– Dünyamızın karşı karşıya kaldığı riskler her geçen gün artıyor, çeşitleniyor, karmaşık ve acil hale geliyor. Küresel Riskler Raporu’na göre 2025 yılında en acil küresel risk olarak %23 ile Devlet kaynaklı silahlı çatışma riski olarak ortaya çıkıyor. İkinci sırayı %14 ile aşırı hava olayları alıyor. Jeo-ekonomik çatışma %8, yanlış bilgilendirme ve dezenformasyon %7, toplumsal kutuplaşma %6, ekonomik yavaşlama %5 ile bunları takip ediyor.
– Gelecek 10 yıldaki riskler için de ise aşırı hava olayları, biyolojik çeşitlilik kaybı ve ekosistem çöküşü, yerküre sistemlerinde kritik değişiklikler, doğal kaynak kıtlıkları şeklindeki çevresel riskler endişe verici şekilde ilk sıralarda yer alıyor. Bunları ise yanlış bilgi ve dezenformasyon, yapay zeka teknolojilerinin olumsuz sonuçları, eşitsizlik, toplumsal kutuplaşma, siber casusluk/savaşlar, kirlilik riskleri takip ediyor.

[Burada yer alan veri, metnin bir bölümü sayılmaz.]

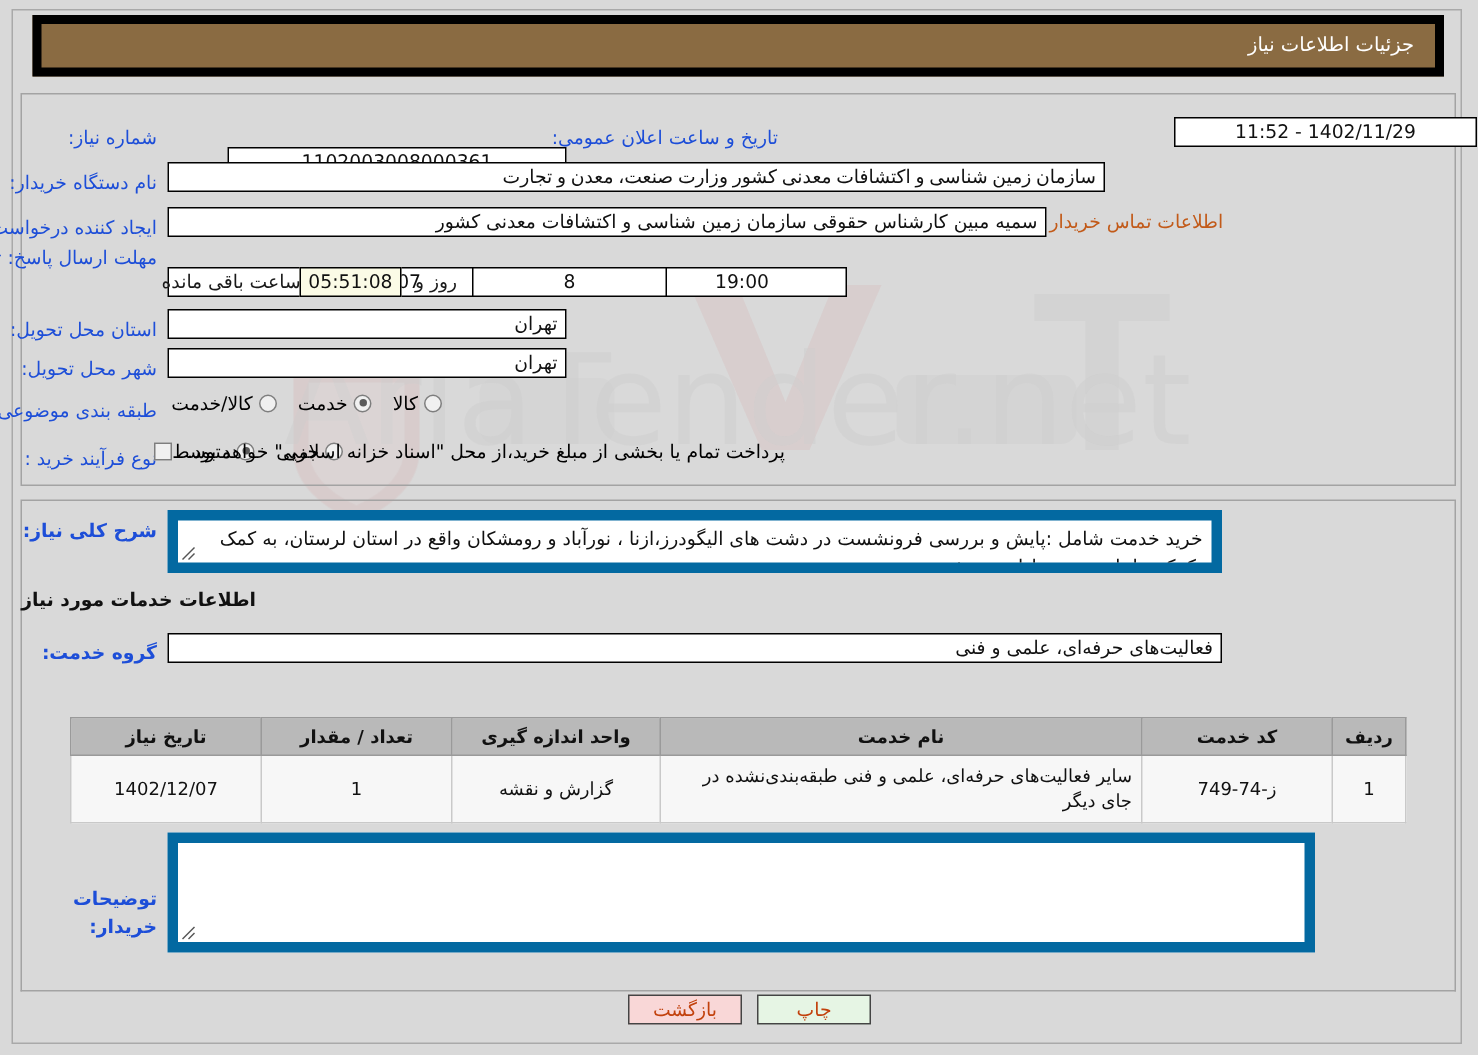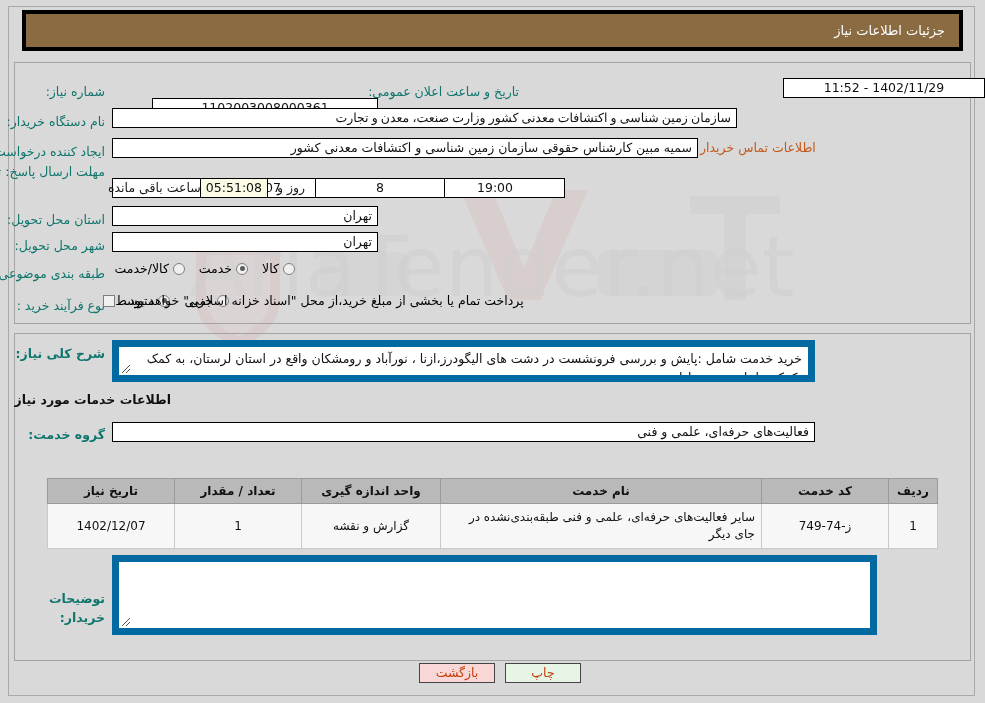"جزئیات اطلاعات نیاز" .title-bar { border: 4px solid #000000 -> 6px solid #000000 }
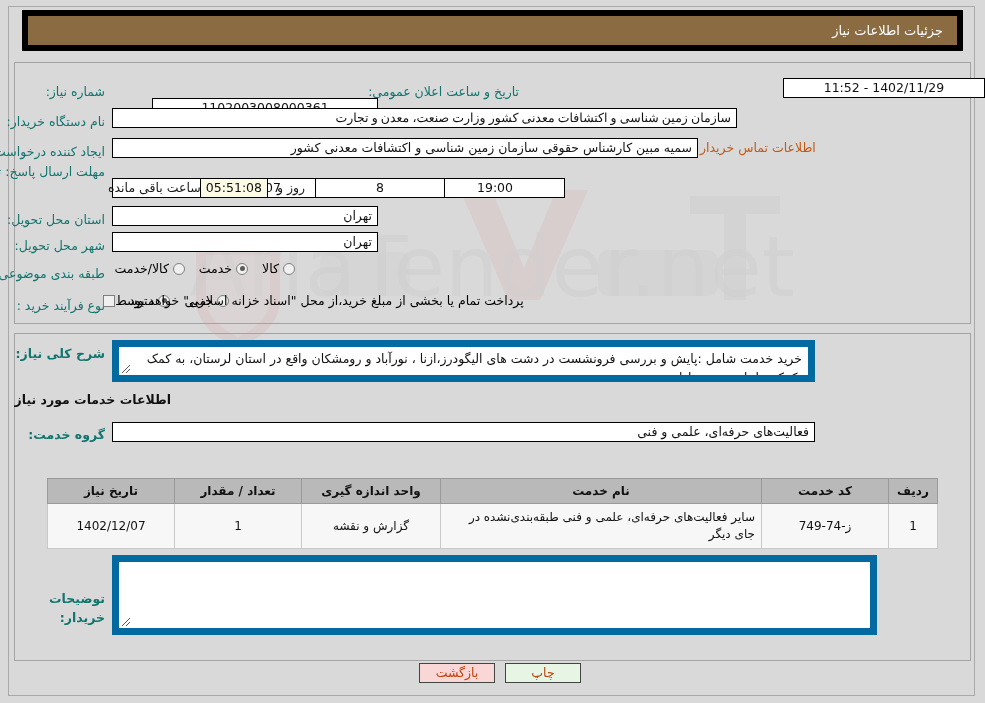"شماره نیاز:" .lbl { color: #0f766e -> #1d4ed8 }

– Raporun eklerinde yer alan yönetici yorum anketine göre Türkiye’de önümüzdeki 2 yıl içinde ön plana çıkan 5 riske bakıldığında ise ekonomik ve toplumsal risklerin ön planda olduğu görülüyor. Buna göre ülkemizde; enflasyon, zorunlu göç, ekonomik gerileme/durgunluk, yoksulluk ve eşitsizlik (refah, gelir) ile işgücü ve yetenek açığı riskleri en önemli riskler olarak sıralanıyor. Ülkemizin yapısal özellikleri ekonomik riskleri ön plana çıkarıyor.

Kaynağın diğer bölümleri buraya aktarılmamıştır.